● Your goal: The reply should hold every record, copied exactly.
········
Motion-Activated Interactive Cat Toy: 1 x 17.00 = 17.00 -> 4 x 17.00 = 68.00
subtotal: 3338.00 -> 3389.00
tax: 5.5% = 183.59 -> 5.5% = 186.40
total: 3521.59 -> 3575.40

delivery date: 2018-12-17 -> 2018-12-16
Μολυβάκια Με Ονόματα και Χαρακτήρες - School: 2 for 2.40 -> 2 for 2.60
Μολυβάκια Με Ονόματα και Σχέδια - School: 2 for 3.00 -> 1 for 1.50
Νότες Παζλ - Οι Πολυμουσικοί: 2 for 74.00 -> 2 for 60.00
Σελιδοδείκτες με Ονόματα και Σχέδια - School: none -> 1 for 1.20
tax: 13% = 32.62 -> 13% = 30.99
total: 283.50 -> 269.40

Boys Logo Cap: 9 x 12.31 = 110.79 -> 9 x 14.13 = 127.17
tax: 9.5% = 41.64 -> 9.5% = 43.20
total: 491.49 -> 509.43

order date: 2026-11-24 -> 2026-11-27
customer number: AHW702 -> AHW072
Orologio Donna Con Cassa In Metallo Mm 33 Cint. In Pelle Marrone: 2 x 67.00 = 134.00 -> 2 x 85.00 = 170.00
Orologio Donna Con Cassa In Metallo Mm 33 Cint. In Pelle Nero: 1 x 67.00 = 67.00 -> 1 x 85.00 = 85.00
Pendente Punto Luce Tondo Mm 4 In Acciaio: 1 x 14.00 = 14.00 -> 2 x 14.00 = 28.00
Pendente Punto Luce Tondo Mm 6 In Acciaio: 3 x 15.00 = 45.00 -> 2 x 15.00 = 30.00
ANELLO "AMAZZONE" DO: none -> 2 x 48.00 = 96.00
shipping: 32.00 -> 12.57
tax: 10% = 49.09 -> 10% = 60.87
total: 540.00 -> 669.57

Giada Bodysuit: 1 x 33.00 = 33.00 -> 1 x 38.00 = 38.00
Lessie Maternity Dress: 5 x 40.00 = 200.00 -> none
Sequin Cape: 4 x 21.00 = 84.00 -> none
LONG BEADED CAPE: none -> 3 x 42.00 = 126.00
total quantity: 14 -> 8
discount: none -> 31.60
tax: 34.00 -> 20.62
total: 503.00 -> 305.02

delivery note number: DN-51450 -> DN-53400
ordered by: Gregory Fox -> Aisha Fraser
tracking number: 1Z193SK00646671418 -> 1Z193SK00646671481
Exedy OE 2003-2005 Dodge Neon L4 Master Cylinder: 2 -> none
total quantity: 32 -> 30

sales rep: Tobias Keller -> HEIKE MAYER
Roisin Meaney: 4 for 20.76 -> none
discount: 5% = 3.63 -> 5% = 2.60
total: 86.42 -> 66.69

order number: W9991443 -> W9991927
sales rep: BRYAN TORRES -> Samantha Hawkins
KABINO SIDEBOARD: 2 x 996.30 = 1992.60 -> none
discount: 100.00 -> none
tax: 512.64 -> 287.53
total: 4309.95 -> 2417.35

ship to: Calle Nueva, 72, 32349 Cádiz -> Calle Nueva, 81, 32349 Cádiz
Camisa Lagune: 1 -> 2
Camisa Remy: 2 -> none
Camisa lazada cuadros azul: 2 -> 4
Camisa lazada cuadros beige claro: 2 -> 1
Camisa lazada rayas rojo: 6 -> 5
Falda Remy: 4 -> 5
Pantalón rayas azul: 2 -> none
········
● Expected answer:
Motion-Activated Interactive Cat Toy: 1 x 17.00 = 17.00 -> 4 x 17.00 = 68.00
subtotal: 3338.00 -> 3389.00
tax: 5.5% = 183.59 -> 5.5% = 186.40
total: 3521.59 -> 3575.40

delivery date: 2018-12-17 -> 2018-12-16
Μολυβάκια Με Ονόματα και Χαρακτήρες - School: 2 for 2.40 -> 2 for 2.60
Μολυβάκια Με Ονόματα και Σχέδια - School: 2 for 3.00 -> 1 for 1.50
Νότες Παζλ - Οι Πολυμουσικοί: 2 for 74.00 -> 2 for 60.00
Σελιδοδείκτες με Ονόματα και Σχέδια - School: none -> 1 for 1.20
tax: 13% = 32.62 -> 13% = 30.99
total: 283.50 -> 269.40

Boys Logo Cap: 9 x 12.31 = 110.79 -> 9 x 14.13 = 127.17
tax: 9.5% = 41.64 -> 9.5% = 43.20
total: 491.49 -> 509.43

order date: 2026-11-24 -> 2026-11-27
customer number: AHW702 -> AHW072
Orologio Donna Con Cassa In Metallo Mm 33 Cint. In Pelle Marrone: 2 x 67.00 = 134.00 -> 2 x 85.00 = 170.00
Orologio Donna Con Cassa In Metallo Mm 33 Cint. In Pelle Nero: 1 x 67.00 = 67.00 -> 1 x 85.00 = 85.00
Pendente Punto Luce Tondo Mm 4 In Acciaio: 1 x 14.00 = 14.00 -> 2 x 14.00 = 28.00
Pendente Punto Luce Tondo Mm 6 In Acciaio: 3 x 15.00 = 45.00 -> 2 x 15.00 = 30.00
ANELLO "AMAZZONE" DO: none -> 2 x 48.00 = 96.00
shipping: 32.00 -> 12.57
tax: 10% = 49.09 -> 10% = 60.87
total: 540.00 -> 669.57

Giada Bodysuit: 1 x 33.00 = 33.00 -> 1 x 38.00 = 38.00
Lessie Maternity Dress: 5 x 40.00 = 200.00 -> none
Sequin Cape: 4 x 21.00 = 84.00 -> none
LONG BEADED CAPE: none -> 3 x 42.00 = 126.00
total quantity: 14 -> 8
discount: none -> 31.60
tax: 34.00 -> 20.62
total: 503.00 -> 305.02

delivery note number: DN-51450 -> DN-53400
ordered by: Gregory Fox -> Aisha Fraser
tracking number: 1Z193SK00646671418 -> 1Z193SK00646671481
Exedy OE 2003-2005 Dodge Neon L4 Master Cylinder: 2 -> none
total quantity: 32 -> 30

sales rep: Tobias Keller -> HEIKE MAYER
Roisin Meaney: 4 for 20.76 -> none
discount: 5% = 3.63 -> 5% = 2.60
total: 86.42 -> 66.69

order number: W9991443 -> W9991927
sales rep: BRYAN TORRES -> Samantha Hawkins
KABINO SIDEBOARD: 2 x 996.30 = 1992.60 -> none
discount: 100.00 -> none
tax: 512.64 -> 287.53
total: 4309.95 -> 2417.35

ship to: Calle Nueva, 72, 32349 Cádiz -> Calle Nueva, 81, 32349 Cádiz
Camisa Lagune: 1 -> 2
Camisa Remy: 2 -> none
Camisa lazada cuadros azul: 2 -> 4
Camisa lazada cuadros beige claro: 2 -> 1
Camisa lazada rayas rojo: 6 -> 5
Falda Remy: 4 -> 5
Pantalón rayas azul: 2 -> none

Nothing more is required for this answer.